Evviva! – вмешалась Аманда, поднимая тост в честь опоздавшего, лишь бы только он замолчал.

Evviva! – откликнулись остальные.

– Лучше напиши еще один сборник стихов, и поскорее, – вставила Straordinario-fantastico.

Кто-то предложил отправиться в кафе-мороженое неподалеку от ресторана. Нет, к черту мороженое, поехали пить кофе. Мы расселись по машинам и направились вдоль набережной Тибра к Пантеону.

Я был счастлив. Однако, в машине я не переставал думать о базилике и о том, как это перекликается с нашим вечером, когда одно влечет за собой другое, третье, наконец, что-то совершенно непредвиденное, и едва ты начинаешь думать, что круг замкнулся, как снова происходит что-то, затем еще, пока ты не осознаешь, что оказался там, откуда начал, в центре старого Рима.
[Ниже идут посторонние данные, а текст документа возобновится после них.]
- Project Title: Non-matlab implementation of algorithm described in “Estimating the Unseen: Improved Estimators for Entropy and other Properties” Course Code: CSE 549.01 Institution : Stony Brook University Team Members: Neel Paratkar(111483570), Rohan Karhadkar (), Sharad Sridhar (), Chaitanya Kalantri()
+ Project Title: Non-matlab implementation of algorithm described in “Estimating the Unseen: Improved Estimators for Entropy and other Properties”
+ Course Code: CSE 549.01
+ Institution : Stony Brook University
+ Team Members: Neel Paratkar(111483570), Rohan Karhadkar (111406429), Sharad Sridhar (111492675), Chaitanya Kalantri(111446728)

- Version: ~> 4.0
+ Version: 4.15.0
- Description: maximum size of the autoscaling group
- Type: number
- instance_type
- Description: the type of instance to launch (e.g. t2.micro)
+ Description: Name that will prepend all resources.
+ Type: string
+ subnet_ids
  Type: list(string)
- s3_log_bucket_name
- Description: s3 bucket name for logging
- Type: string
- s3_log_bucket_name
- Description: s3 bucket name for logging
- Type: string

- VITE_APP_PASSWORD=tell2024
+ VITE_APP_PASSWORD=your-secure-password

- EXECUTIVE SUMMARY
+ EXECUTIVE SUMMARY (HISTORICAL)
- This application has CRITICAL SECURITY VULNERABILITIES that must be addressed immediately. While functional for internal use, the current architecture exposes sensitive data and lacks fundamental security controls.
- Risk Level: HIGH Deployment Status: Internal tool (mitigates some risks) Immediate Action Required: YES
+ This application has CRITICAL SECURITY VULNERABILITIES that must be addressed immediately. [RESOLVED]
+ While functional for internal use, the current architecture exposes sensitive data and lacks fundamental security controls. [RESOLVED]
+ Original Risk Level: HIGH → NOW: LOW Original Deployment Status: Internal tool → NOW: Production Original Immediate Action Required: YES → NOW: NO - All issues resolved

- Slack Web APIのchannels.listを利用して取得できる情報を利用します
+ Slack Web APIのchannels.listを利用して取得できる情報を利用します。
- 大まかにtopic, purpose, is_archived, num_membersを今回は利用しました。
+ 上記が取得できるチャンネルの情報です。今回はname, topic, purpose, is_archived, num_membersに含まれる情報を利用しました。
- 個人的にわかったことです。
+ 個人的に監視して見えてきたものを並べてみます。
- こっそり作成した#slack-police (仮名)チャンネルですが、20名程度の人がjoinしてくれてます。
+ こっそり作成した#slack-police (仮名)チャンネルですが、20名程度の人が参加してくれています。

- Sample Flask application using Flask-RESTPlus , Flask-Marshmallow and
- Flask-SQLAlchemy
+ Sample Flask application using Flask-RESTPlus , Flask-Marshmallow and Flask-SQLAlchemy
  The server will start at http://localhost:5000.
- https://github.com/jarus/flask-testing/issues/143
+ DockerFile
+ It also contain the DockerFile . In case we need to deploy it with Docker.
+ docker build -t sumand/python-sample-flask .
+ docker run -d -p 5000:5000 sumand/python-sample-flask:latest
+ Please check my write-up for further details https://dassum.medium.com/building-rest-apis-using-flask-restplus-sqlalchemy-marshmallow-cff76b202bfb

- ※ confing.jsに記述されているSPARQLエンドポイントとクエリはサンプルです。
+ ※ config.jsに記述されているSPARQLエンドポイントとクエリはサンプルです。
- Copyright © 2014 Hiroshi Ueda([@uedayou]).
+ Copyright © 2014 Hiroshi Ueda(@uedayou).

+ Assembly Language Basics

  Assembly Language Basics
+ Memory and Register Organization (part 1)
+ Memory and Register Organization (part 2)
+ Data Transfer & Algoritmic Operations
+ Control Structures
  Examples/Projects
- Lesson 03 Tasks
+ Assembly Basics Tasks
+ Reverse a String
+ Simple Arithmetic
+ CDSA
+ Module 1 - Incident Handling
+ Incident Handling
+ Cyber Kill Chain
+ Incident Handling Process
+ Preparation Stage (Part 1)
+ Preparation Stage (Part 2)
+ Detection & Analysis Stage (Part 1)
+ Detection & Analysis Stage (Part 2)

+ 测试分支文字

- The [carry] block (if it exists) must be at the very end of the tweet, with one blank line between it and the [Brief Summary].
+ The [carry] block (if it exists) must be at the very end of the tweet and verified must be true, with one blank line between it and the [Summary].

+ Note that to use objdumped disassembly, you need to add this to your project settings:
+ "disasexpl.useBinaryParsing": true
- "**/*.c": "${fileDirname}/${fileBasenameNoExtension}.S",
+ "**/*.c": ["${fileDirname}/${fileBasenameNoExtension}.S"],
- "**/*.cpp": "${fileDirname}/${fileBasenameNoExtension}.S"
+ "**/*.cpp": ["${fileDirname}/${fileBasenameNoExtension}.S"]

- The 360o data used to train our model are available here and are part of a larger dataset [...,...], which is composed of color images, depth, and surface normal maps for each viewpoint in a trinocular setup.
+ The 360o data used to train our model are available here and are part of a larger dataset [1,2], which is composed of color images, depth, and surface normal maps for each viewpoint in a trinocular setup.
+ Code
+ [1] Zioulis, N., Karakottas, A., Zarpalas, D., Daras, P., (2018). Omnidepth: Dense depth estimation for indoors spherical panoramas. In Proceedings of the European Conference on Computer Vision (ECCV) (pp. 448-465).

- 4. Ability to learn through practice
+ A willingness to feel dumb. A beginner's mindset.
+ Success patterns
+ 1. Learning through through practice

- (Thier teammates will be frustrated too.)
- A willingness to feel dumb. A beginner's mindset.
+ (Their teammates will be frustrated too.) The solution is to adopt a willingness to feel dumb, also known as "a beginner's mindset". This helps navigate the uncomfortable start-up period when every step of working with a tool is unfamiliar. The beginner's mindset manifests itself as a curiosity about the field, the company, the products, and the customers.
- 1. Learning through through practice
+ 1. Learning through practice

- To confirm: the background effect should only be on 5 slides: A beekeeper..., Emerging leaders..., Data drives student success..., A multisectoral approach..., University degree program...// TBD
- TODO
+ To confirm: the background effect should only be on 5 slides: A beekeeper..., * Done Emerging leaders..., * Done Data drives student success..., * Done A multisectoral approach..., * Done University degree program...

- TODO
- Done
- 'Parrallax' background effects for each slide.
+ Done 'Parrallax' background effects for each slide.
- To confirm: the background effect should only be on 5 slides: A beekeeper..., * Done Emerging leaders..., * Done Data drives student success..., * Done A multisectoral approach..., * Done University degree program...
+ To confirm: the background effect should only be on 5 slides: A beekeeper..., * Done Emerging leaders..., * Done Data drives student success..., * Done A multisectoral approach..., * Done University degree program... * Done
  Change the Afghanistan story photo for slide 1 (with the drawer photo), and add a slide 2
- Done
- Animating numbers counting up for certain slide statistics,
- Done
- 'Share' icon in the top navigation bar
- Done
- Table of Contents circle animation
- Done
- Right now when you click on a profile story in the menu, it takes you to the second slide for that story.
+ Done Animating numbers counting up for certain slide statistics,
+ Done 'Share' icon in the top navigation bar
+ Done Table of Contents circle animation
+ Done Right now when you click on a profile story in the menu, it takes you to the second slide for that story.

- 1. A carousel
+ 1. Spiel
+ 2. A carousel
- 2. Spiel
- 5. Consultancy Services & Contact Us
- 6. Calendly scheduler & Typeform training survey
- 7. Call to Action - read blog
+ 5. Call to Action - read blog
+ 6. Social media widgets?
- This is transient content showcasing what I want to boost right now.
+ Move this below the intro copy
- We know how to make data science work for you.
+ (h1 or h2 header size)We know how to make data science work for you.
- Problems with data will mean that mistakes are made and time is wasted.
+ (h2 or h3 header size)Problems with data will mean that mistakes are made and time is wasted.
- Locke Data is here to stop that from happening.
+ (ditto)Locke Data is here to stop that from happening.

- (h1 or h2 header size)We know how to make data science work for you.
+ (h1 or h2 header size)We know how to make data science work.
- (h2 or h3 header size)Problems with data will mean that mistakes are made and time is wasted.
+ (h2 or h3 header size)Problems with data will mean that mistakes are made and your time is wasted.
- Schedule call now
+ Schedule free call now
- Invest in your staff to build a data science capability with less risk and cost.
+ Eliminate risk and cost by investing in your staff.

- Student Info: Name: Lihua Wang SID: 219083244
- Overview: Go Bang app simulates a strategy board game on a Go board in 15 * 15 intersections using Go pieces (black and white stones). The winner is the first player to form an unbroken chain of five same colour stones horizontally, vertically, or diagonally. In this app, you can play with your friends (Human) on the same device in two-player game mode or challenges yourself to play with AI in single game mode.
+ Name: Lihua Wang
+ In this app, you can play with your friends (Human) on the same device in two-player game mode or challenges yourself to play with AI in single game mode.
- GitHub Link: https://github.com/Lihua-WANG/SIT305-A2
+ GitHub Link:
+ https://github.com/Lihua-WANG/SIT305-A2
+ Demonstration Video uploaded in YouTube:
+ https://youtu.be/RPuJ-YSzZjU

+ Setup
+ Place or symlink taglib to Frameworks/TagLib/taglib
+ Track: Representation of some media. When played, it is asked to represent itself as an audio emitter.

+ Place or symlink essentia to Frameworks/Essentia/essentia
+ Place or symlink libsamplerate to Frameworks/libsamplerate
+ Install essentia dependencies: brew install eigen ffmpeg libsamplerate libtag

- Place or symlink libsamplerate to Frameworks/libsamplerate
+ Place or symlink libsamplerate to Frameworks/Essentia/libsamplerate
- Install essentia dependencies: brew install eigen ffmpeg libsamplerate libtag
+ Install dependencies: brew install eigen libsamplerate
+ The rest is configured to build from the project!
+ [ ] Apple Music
Всего день тому назад мы плавали при свете луны. Теперь мы здесь. Через пару дней он уедет. Если бы только он вернулся ровно через год. Я обвил рукой руку Оливера и прислонился к Аде. А затем уснул.

Минул уже час ночи, когда мы всей компанией прибыли в кафе «Сант-Эустакьо» и заказали кофе. Кажется, я понял, почему все расхваливали тамошний кофе; или же только решил, что понял. Я даже не был уверен, что он мне понравился. Возможно, он не нравился никому, но все считали себя обязанными соглашаться с общим мнением и заявляли, что они тоже не могут жить без него. В знаменитой римской кофейне было многолюдно, посетители пили кофе сидя за столиками и стоя. Мне нравилось наблюдать за этими людьми в легкой одежде, стоящими так близко от меня. Всех объединяло главное: любовь к этой ночи, к городу, его жителям, и горячее стремление слиться в единое целое – не важно с кем. Любовь ко всему, что удерживало вместе маленькие группки людей, пришедших сюда. После кофе наша компания уже собралась расходиться, но кто-то сказал: «Нет, нам еще рано прощаться». Кто-то предложил пойти в паб неподалеку. Лучшее пиво в Риме. Почему нет? Так что мы устремились по длинной и узкой улице в сторону Кампо-де-Фиори. Лючия шла между мной и поэтом. Оливер, разговаривавший с двумя сестрами, шел следом. Старик Фальстаф сдружился со Straordinario-fantastico, и оба щебетали о «Святом Клименте». «Поразительно жизненная метафора!» – сказала Straordinario-fantastico. «Ради бога! Не стоит перебарщивать, климентифицируя все направо и налево. Это всего лишь фигура речи, знаете ли», – отозвался Фальстаф, которому, видимо, уже приелась слава его крестника. Заметив, что Ада идет в одиночестве, я чуть замедлил шаг и взял ее за руку. Она была в белом, ее загорелая кожа отливала глянцем, мне хотелось коснуться каждой поры ее тела. Мы шли молча. Я слышал, как ее высокие каблуки стучат по тротуару. В темноте она казалась привидением.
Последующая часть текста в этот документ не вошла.